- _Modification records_
*****

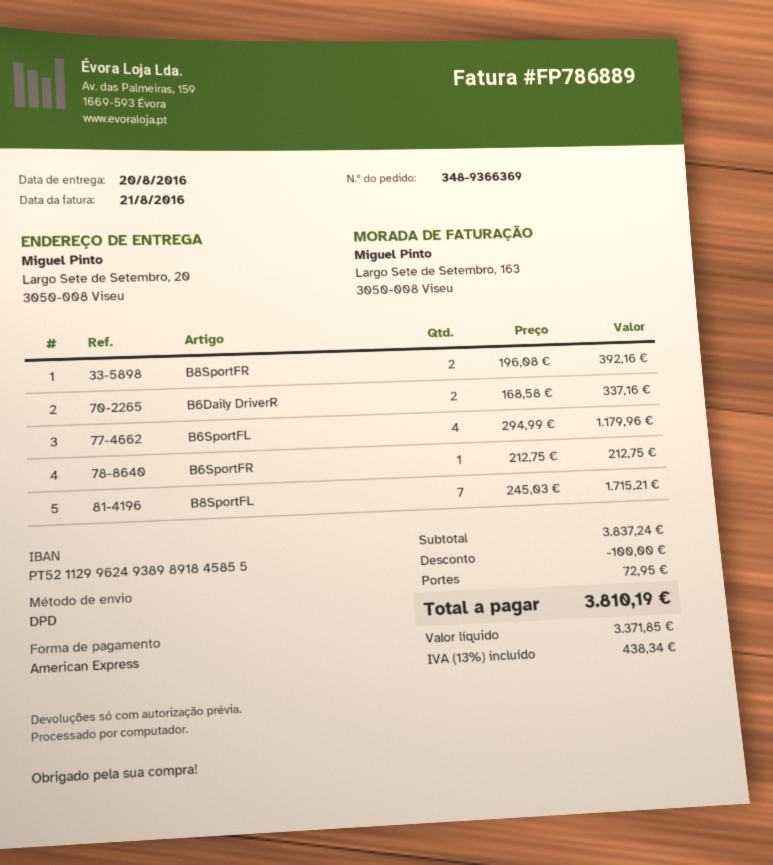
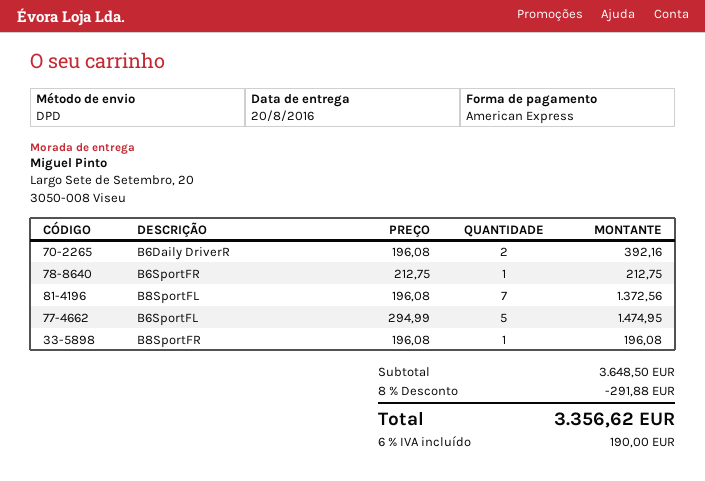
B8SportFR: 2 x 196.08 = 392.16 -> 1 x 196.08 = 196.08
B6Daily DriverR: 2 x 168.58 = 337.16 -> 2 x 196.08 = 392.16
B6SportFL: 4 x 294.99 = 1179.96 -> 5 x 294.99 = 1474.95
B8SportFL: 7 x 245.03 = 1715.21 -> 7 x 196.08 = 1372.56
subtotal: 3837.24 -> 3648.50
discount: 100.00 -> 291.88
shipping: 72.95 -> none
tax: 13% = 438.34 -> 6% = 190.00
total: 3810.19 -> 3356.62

*****

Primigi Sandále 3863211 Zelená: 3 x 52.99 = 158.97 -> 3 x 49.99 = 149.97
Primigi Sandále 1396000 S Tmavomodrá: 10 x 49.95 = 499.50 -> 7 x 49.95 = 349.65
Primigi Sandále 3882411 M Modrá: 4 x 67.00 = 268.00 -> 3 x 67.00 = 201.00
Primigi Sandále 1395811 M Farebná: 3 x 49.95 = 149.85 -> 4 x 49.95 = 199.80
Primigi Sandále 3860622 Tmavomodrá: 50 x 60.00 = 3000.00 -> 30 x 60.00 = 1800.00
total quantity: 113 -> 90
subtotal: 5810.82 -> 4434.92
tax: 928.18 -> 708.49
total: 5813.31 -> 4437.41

*****

- _What to do_
Produce only the lines from the line containing "Primigi Sandále 3882411" through the line containing "total: 5813.31 -> 4437.41", inclusive of both, exactly as they stand in the entries above.

- _Output below_
Primigi Sandále 3882411 M Modrá: 4 x 67.00 = 268.00 -> 3 x 67.00 = 201.00
Primigi Sandále 1395811 M Farebná: 3 x 49.95 = 149.85 -> 4 x 49.95 = 199.80
Primigi Sandále 3860622 Tmavomodrá: 50 x 60.00 = 3000.00 -> 30 x 60.00 = 1800.00
total quantity: 113 -> 90
subtotal: 5810.82 -> 4434.92
tax: 928.18 -> 708.49
total: 5813.31 -> 4437.41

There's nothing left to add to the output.